O velho está
sentado perto da janela aberta. Segundo andar, frente pra rua. Cachimbo aceso,
olhando o movimento da rua, nada pra fazer. Perna direita com uma leve infecção
que não tem grandes consequências mas o impede de andar por alguns dias.
Portanto, não pode ir trabalhar. Não há nada a fazer, a não ser tomar um “sol
de janela” como ele costuma dizer. Lá na rua passa um rapaz em uma bicicleta e
cria uma leve inveja no velho. Ele adoraria poder descer e pedalar um pouco.

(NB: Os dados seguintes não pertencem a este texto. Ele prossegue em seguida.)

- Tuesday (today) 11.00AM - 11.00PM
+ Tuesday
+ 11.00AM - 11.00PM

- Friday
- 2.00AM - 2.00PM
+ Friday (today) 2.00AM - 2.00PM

Mas não pode mover a perna.
O ciclista, ao
passar, olha pra cima e vê aquele homem sentado à janela, com um cachimbo aceso
na boca, um ar de vida ganha. Fica com uma leve inveja, já que está rodando com
aquela bicicleta desde a parte da manhã, fazendo entregas pra padaria para a
qual trabalha. Adoraria poder ficar sentado à janela em uma tarde de um dia de
semana, sem nada pra fazer.
O sem-teto vem
passando pela rua, descalço, com um saco às costas, dentro do qual há latinhas
vazias, pedaços de papelão, diversos materiais que, mais tarde, ele irá
transformar em alguns trocados com os quais talvez coma alguma coisa. Sente uma
enorme inveja do rapaz de bicicleta, arrumadinho, de tênis, despreocupado,
olhando pra cima. O sem-teto olha pra onde o rapaz está olhando e vê o velho de
cachimbo. Sente uma inveja maior ainda daquele homem que tem uma casa na janela
da qual ficar.
O menino de
seis anos que acaba de sair da escola, vem pela calçada de mão dada com a mãe.

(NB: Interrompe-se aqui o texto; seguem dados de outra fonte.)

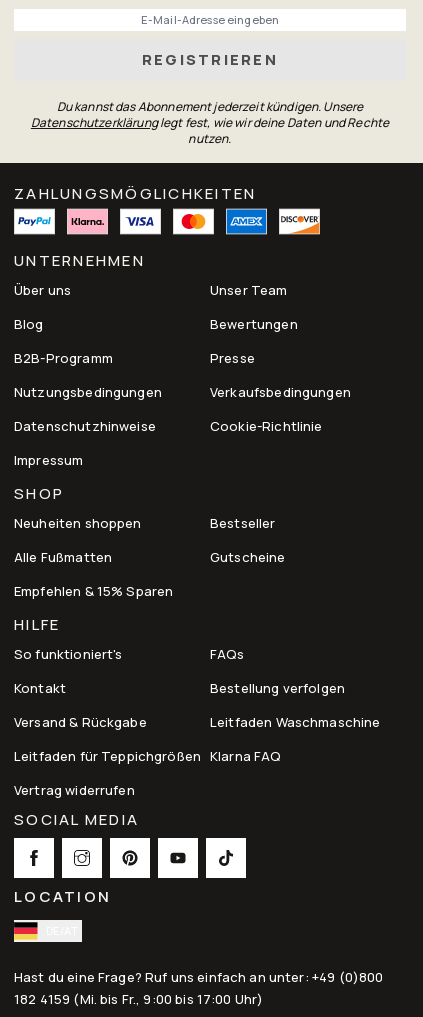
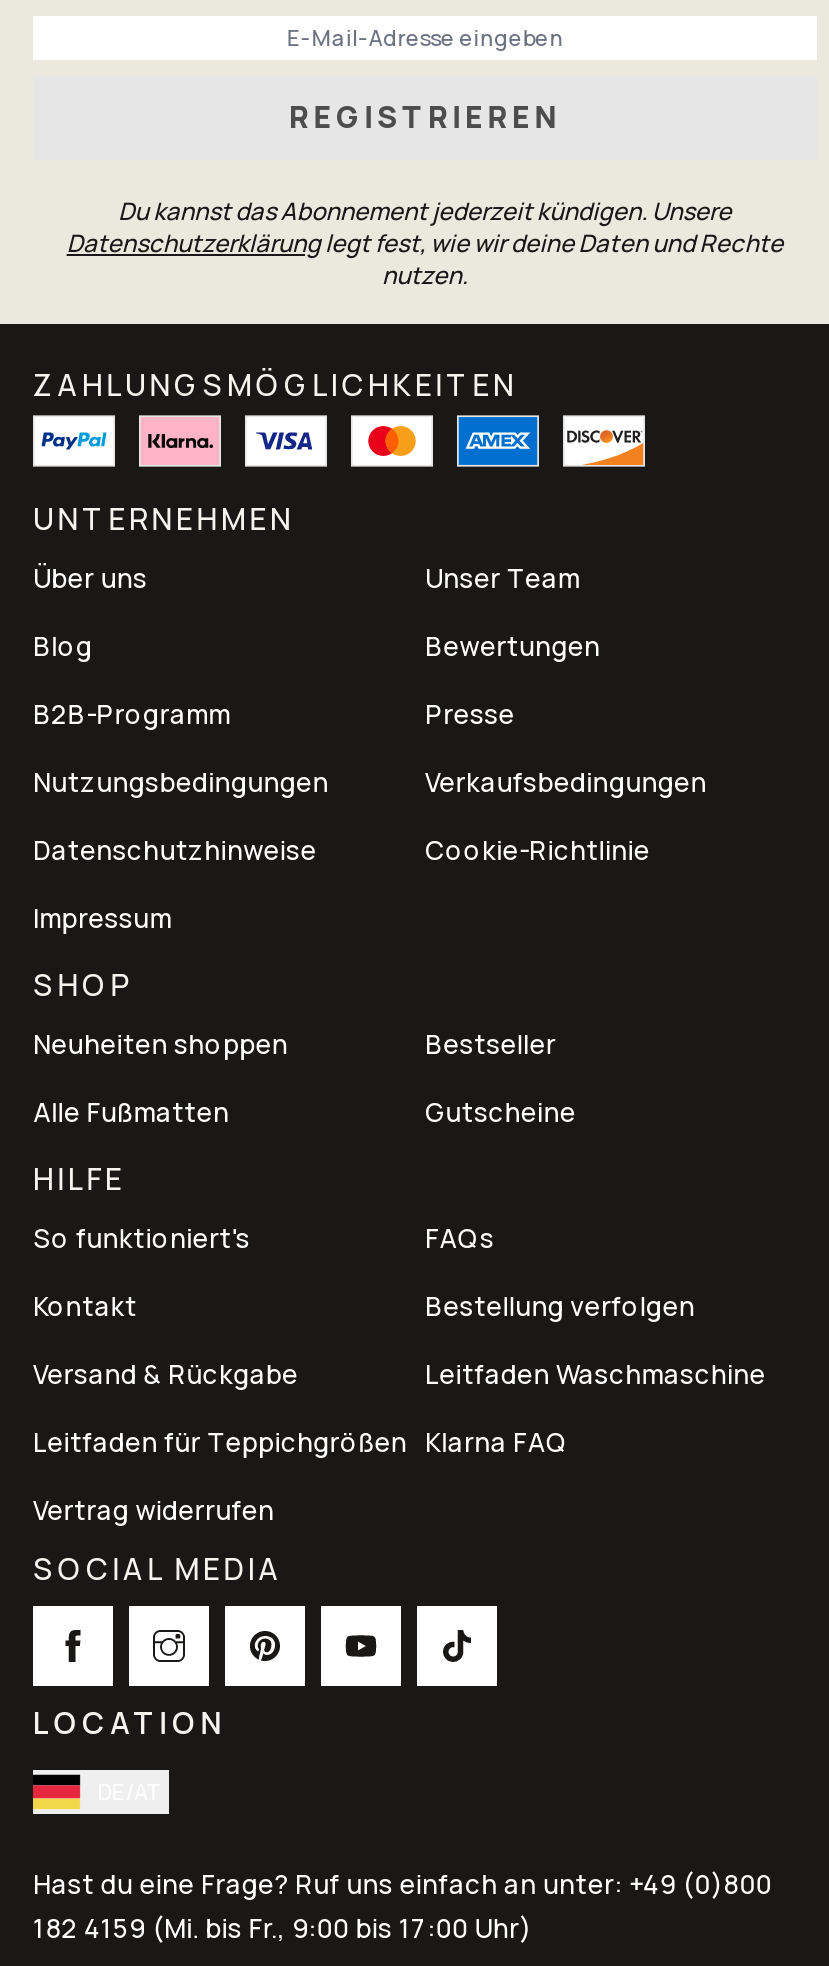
- Empfehlen & 15% Sparen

Vê todas aquelas pessoas na rua, vê o velho na janela e, mesmo não sabendo
ainda que nome dar, sente uma pequena inveja de todos os que estão livres pra
fazerem o que quiserem, sem terem que ir pra escola, sem terem que fazer lição
de casa, sem terem que obedecer mães. Gente grande não obedece ninguém.
O sem-teto,
devido ao peso do saco que carrega tropeça e cambaleia em direção à calçada.
Quase cai em cima do menino que grita assustado. A mãe puxa o menino e os dois
acabam indo parar no meio da rua. O menino se agarra à mãe e enfia o rosto no
peito dela, com medo de olhar. O ciclista desvia da mãe e da criança mas acaba
esbarrando no sem-teto que o empurra fazendo com que caia do veículo. A mãe se
afasta de tudo levando o filho com o rosto ainda escondido nela, o ciclista
discute com o sem-teto que se levanta e não dá corda, simplesmente vai embora.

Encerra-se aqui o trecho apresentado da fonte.